Colin Haig, program principal at SAP Retail, says the trend for analytics competency centers—an in-house organization devoted to working on analytics projects–helps to formalize the marriage between technical and subject matter expertise.
“They’re perhaps seen as more tactical than strategic, but they’re undeniably linked to success,” Haig says of the competency centers. “You’ve got people with process knowledge regarding doing the job, sitting alongside analytics people. It’s a very, very powerful combination.”
7. Win executive sponsorship.
A failure to have a business champion—emphasis on business—can kill a project, experts say.
“Time and again, we’ve seen retail analytics projects fail because they don’t have business sponsorship,” says IBM’s Linsky. “A retail analytics project isn’t an IT project, or a business intelligence project or an analytics project—it’s a business project.”

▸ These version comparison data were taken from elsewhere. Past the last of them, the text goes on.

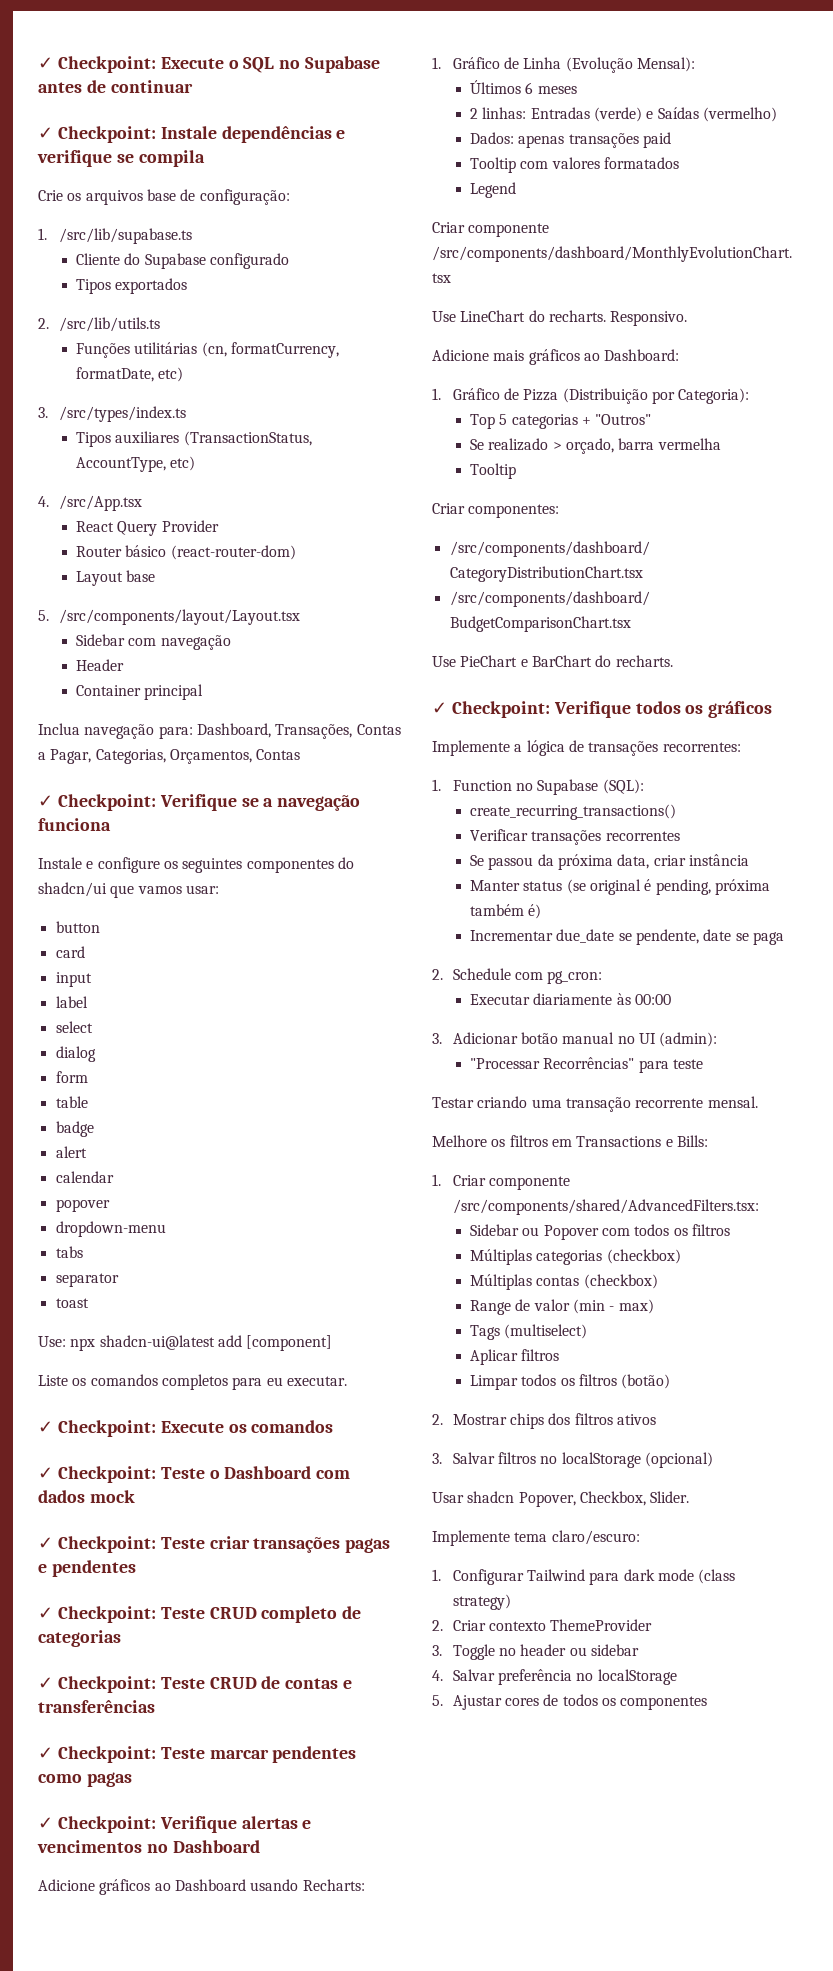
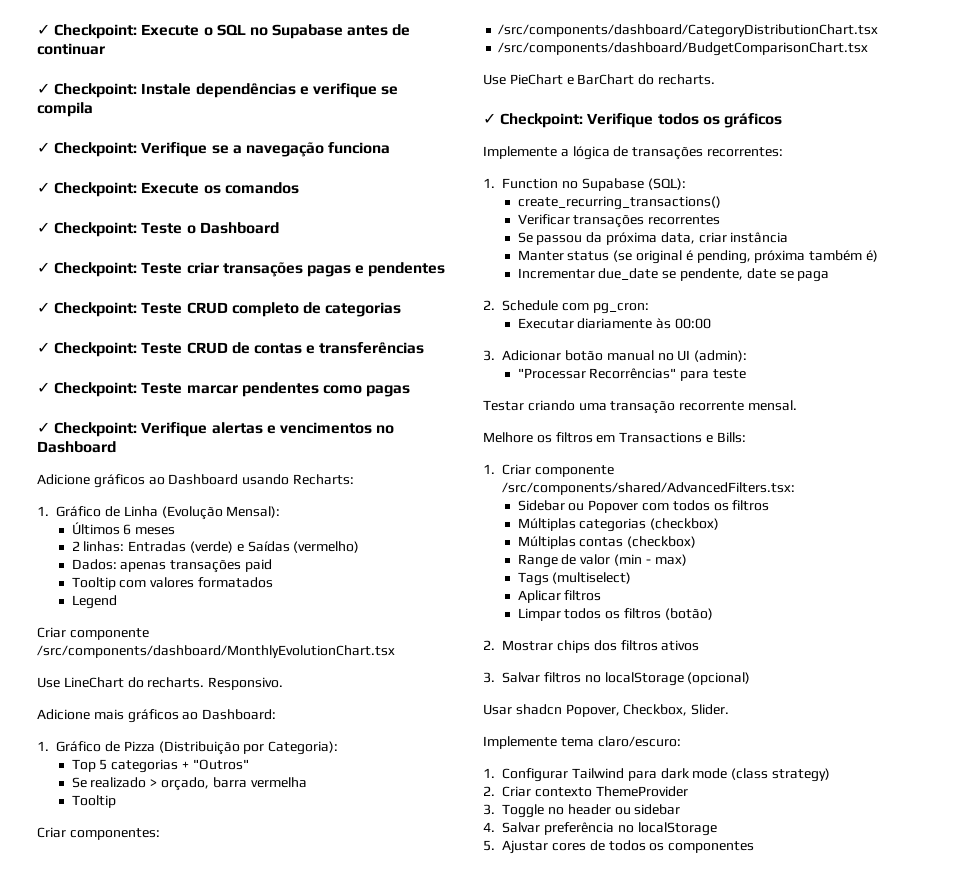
- Crie os arquivos base de configuração:
- 1. /src/lib/supabase.ts
- Cliente do Supabase configurado
- Tipos exportados
- 2. /src/lib/utils.ts
- Funções utilitárias (cn, formatCurrency, formatDate, etc)
- 3. /src/types/index.ts
- Tipos auxiliares (TransactionStatus, AccountType, etc)
- 4. /src/App.tsx
- React Query Provider
- Router básico (react-router-dom)
- Layout base
- 5. /src/components/layout/Layout.tsx
- Sidebar com navegação
- Header
- Container principal
- Inclua navegação para: Dashboard, Transações, Contas a Pagar, Categorias, Orçamentos, Contas
- Instale e configure os seguintes componentes do shadcn/ui que vamos usar:
- button
- card
- input
- label
- select
- dialog
- form
- table
- badge
- alert
- calendar
- popover
- dropdown-menu
- tabs
- separator
- toast
- Use: npx shadcn-ui@latest add [component]
- Liste os comandos completos para eu executar.
- ✓ Checkpoint: Teste o Dashboard com dados mock
+ ✓ Checkpoint: Teste o Dashboard

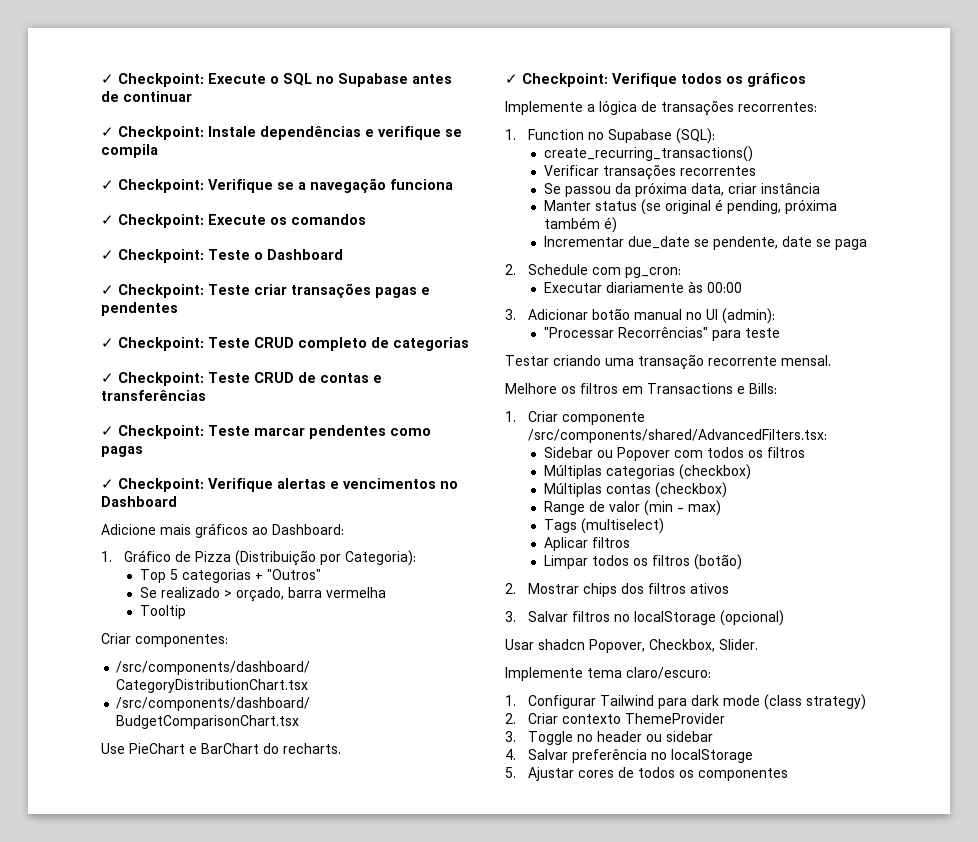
- Adicione gráficos ao Dashboard usando Recharts:
- 1. Gráfico de Linha (Evolução Mensal):
- Últimos 6 meses
- 2 linhas: Entradas (verde) e Saídas (vermelho)
- Dados: apenas transações paid
- Tooltip com valores formatados
- Legend
- Criar componente /src/components/dashboard/MonthlyEvolutionChart.tsx
- Use LineChart do recharts. Responsivo.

McHenry of SAS says that a common—and valuable—way to provide that executive-level business sponsorship is through an executive steering committee. “The best projects are those with an executive steering committee,” she says.
She adds that such a committee might be formed only briefly, but the executive members “provide vital governance, and can provide extra horsepower when required.”
“When you hit an obstacle that can be very difficult to resolve five levels down the organization, or in middle management, then executive-level steering committees can usually resolve it very readily,” she says. “If it’s important, they get it done.”
Freelance writer Malcolm Wheatley remembers analyzing punched card datasets in batch mode, and using SAS and SPSS on 1970s-era mainframes. He lives in Devon, England, and can be reached at firstname.lastname@example.org.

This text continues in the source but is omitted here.